Иван долго не отвечал. Меланхолично разводил указательным пальцем лужицу, оставшуюся на месте самоварного подноса, покашливал, дергал плечом. Сказал невнятно:

— Это понять не просто. Объяснить вовсе… не по мне. Он сказал: «Ничего плохого отец мне не сделал, но я не хочу быть его наследником. Я человек…» Ну, не в этом дело, тут гораздо сложнее. Он, как я понял, уже пробовал поступить… На тепловозный ходил, на турбинный. Не берут. Тушков. Скрываться не хочет. Очень переменился. Еще сказал: буду работать вровень со всеми.

— И все? — спросил Колосков.

— И все.

— А ты ему что?

— Я сказал: правильно. Должно получиться.

— Ты уверен.

— Уверен.

— Ну-ну! — покивал Колосков. — Только я что-то не улавливаю: ты счел, это важнее?

— Конечно.

— Егор важнее начинания? — повысил голос Антон Сергеевич.

— Егор важнее начинания! — жестко подтвердил Иван. — Начинание не пропадет, найдутся, а Егору плохо. Ну, я не навязываю, я ничего никому не навязываю. Только вот что хочу сказать, чтоб не было нареканий и упреков. Если бригада не примет Егора, я останусь с ним. Все равно директор меня отшил…

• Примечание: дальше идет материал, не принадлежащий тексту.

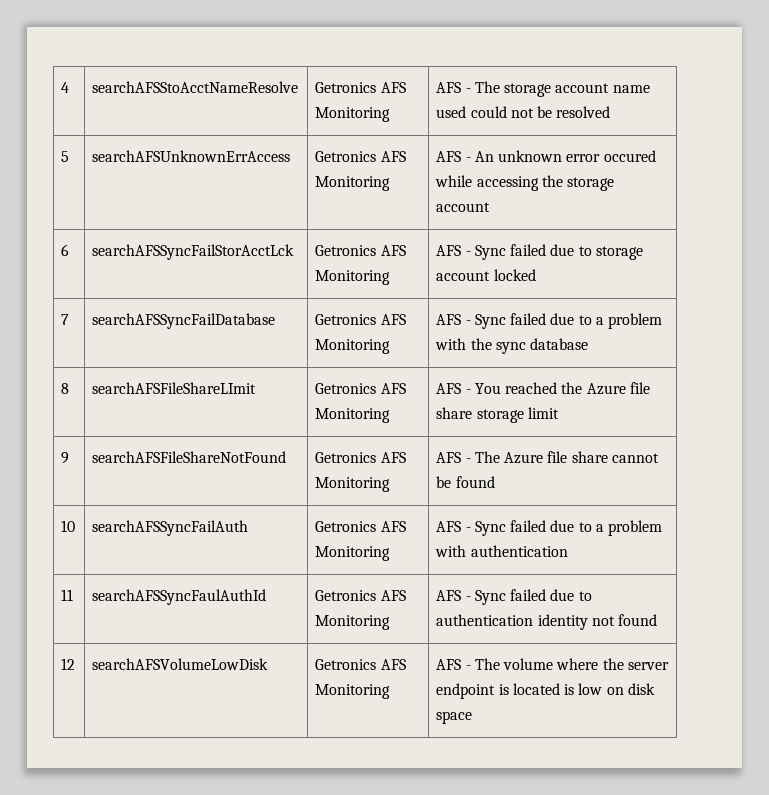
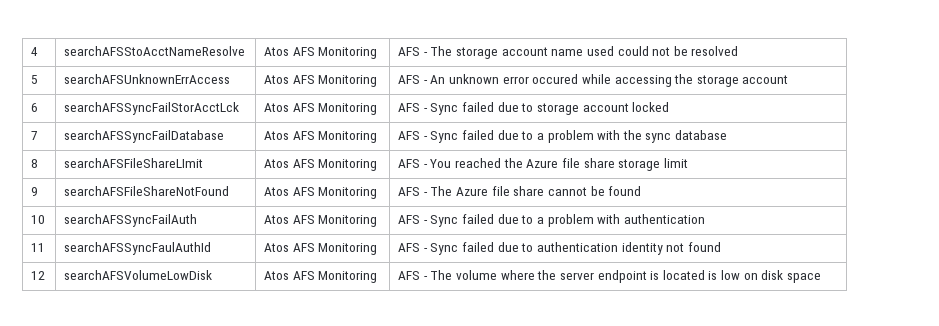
[315,82,377,93] Getronics -> [264,47,290,56] Atos
[315,151,377,162] Getronics -> [264,75,290,84] Atos
[315,245,377,256] Getronics -> [264,103,290,112] Atos
[315,314,377,325] Getronics -> [264,131,290,140] Atos
[315,383,377,394] Getronics -> [264,159,290,168] Atos
[315,452,377,463] Getronics -> [264,187,290,196] Atos
[315,521,377,532] Getronics -> [264,215,290,224] Atos
[315,590,377,601] Getronics -> [264,243,290,252] Atos
[315,659,377,670] Getronics -> [264,271,290,280] Atos

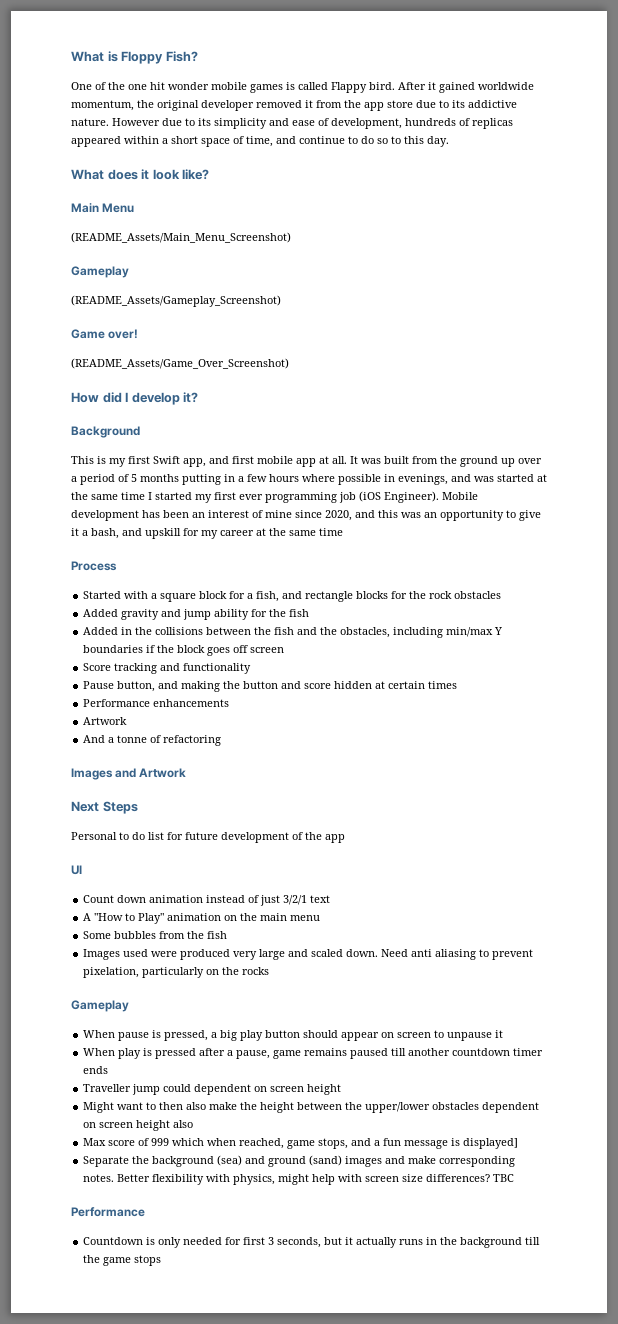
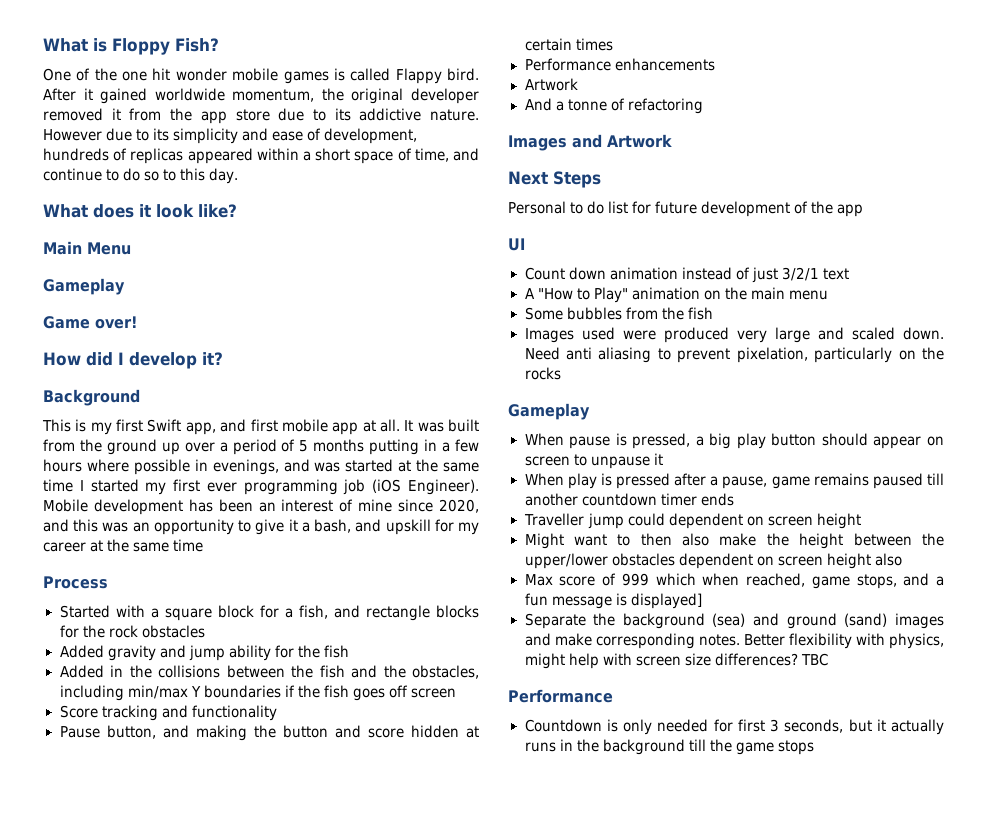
[71,232,291,243] [71,266,129,278] [71,295,281,307] // (README_Assets/Main_Menu_Screenshot) // Gameplay // (README_Assets/Gameplay_Screenshot) -> [43,278,125,295] // Gameplay
[71,358,289,369] // (README_Assets/Game_Over_Screenshot) -> (138, 322) none
[177,645,206,653] block -> [323,685,349,698] fish

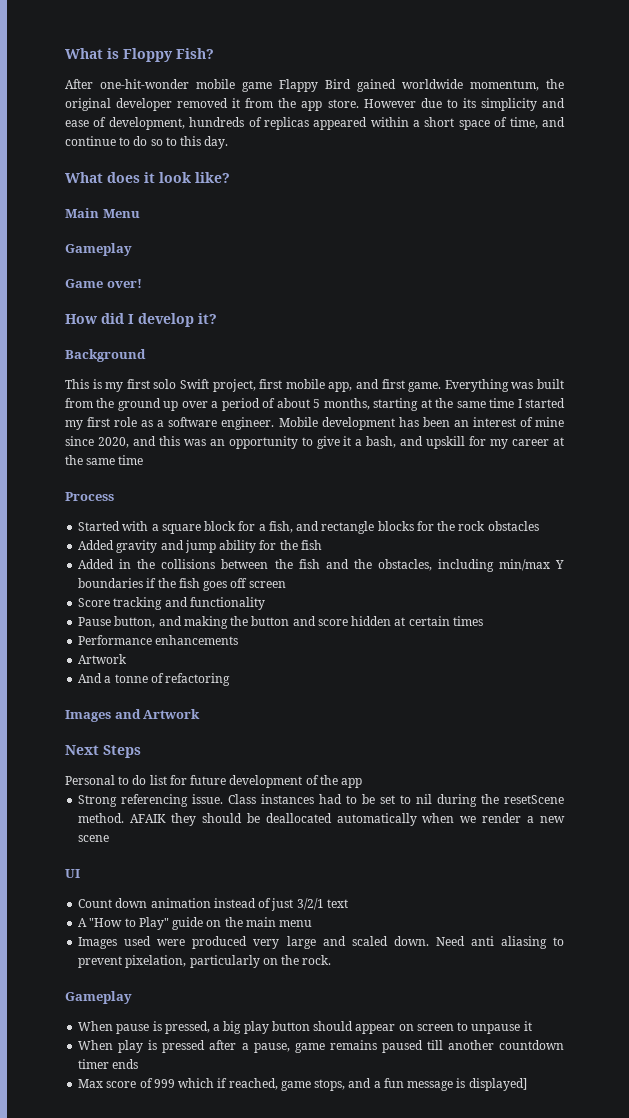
[43,68,480,84] [43,88,93,101] One of the one hit wonder mobile games is called Flappy bird. After it -> [65,79,351,92] After one-hit-wonder mobile game Flappy Bird
[235,108,479,121] store due to its addictive nature. -> [327,99,359,108] store.
[147,419,414,435] Swift app, and first mobile app at all. It -> [153,379,509,392] solo Swift project, first mobile app, and first game. Everything
[299,439,479,455] [43,459,394,475] 5 months putting in a few hours where possible in evenings, and was started -> [276,398,419,411] about 5 months, starting
[206,479,479,495] ever programming job (iOS Engineer). -> [114,417,275,430] role as a software engineer.
(864, 210) none -> [78,794,564,807] [78,813,565,826] [78,835,110,842] // Strong referencing issue. Class instances had to be set to nil during the resetScene method. AFAIK they should be deallocated automatically when we render a new scene
[631,287,700,300] animation -> [172,917,204,930] guide
[524,307,713,320] // Some bubbles from the fish -> (313, 923) none
[524,367,561,380] rocks -> [302,955,332,965] rock.
[523,513,861,529] [524,533,944,549] [524,553,902,569] // Traveller jump could dependent on screen height // Might want to then also make the height between the upper/lower obstacles dependent on screen height also -> (139, 1064) none
[702,573,740,586] when -> [217,1078,228,1088] if
[524,613,944,629] [524,633,944,649] [524,653,828,669] [508,689,613,703] [524,719,944,735] [524,739,814,755] // Separate the background (sea) and ground (sand) images and make corresponding notes. Better flexibility with physics, might help with screen size differences? TBC // Performance // Countdown is only needed for first 3 seconds, but it actually runs in the background till the game stops -> (527, 1084) none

— А вот это уже не туда, — перебил Ивана Колосков. — Москва слезам не верит. Егору я тоже не верю.

— При чем тут вы? — с откровенным вызовом посмотрел Стрельцов в глаза Антона Сергеевича. — Разве на такое нужна ваша санкция?

— Не лезь на вздор, — посоветовал Ивлев. — Это, конечно, сложнее и труднее, чем сразу кажется. Егор не подонок. Может туда скатиться. Помочь надо. Но надо взвесить, что важнее…

— Взвешивай! — бросил Иван. Встал. Застегнул две нижних пуговички на вороте, крикнул: — До свидания, Александра Митревна. Спасибо за привет.

— Погоди ты, погоди! — выбежала хозяйка. — Вот на-ка, — вручила Стрельцову трехлитровую банку варенья. — Зубы у него крепче моих, пусть-ка не прикидывается. Скажи: Санька-крановщица поклон шлет. Он хотя и горластик был, за дело шарашил нас, грешных. Я ить в ударницах, почитай, весь век ходила. Гордя-т, бывало… Ох, ладно уж, ладно. Так и скажи: Санька-крановщица. Он вспомнит.

— Вот с этим через всю Радицу? — спросил Иван хозяйку. — Вот так? — прижал банку к животу.

— А щас! — прытко пробежала на веранду, вернулась с сумкой. Сама уложила банку, застегнула испорченную «молнию». — Сумку выкинь. А еще вон что скажи… вон что. Ох, батюшки-светы! Жили, как не жили. Работали век вечный, а теперь вона. Да не об этом скажи, не об этом. Скажи: зашел бы как… Ну, зашел бы, — и всхлипнула, спрятав лицо в подол мокрого фартука.

— Спасибо за хлеб-соль, — встал Ивлев. — Я тоже пошел. Пора. Анна Тимофеевна! Всех благ… — И торопливо сунул руку Колоскову.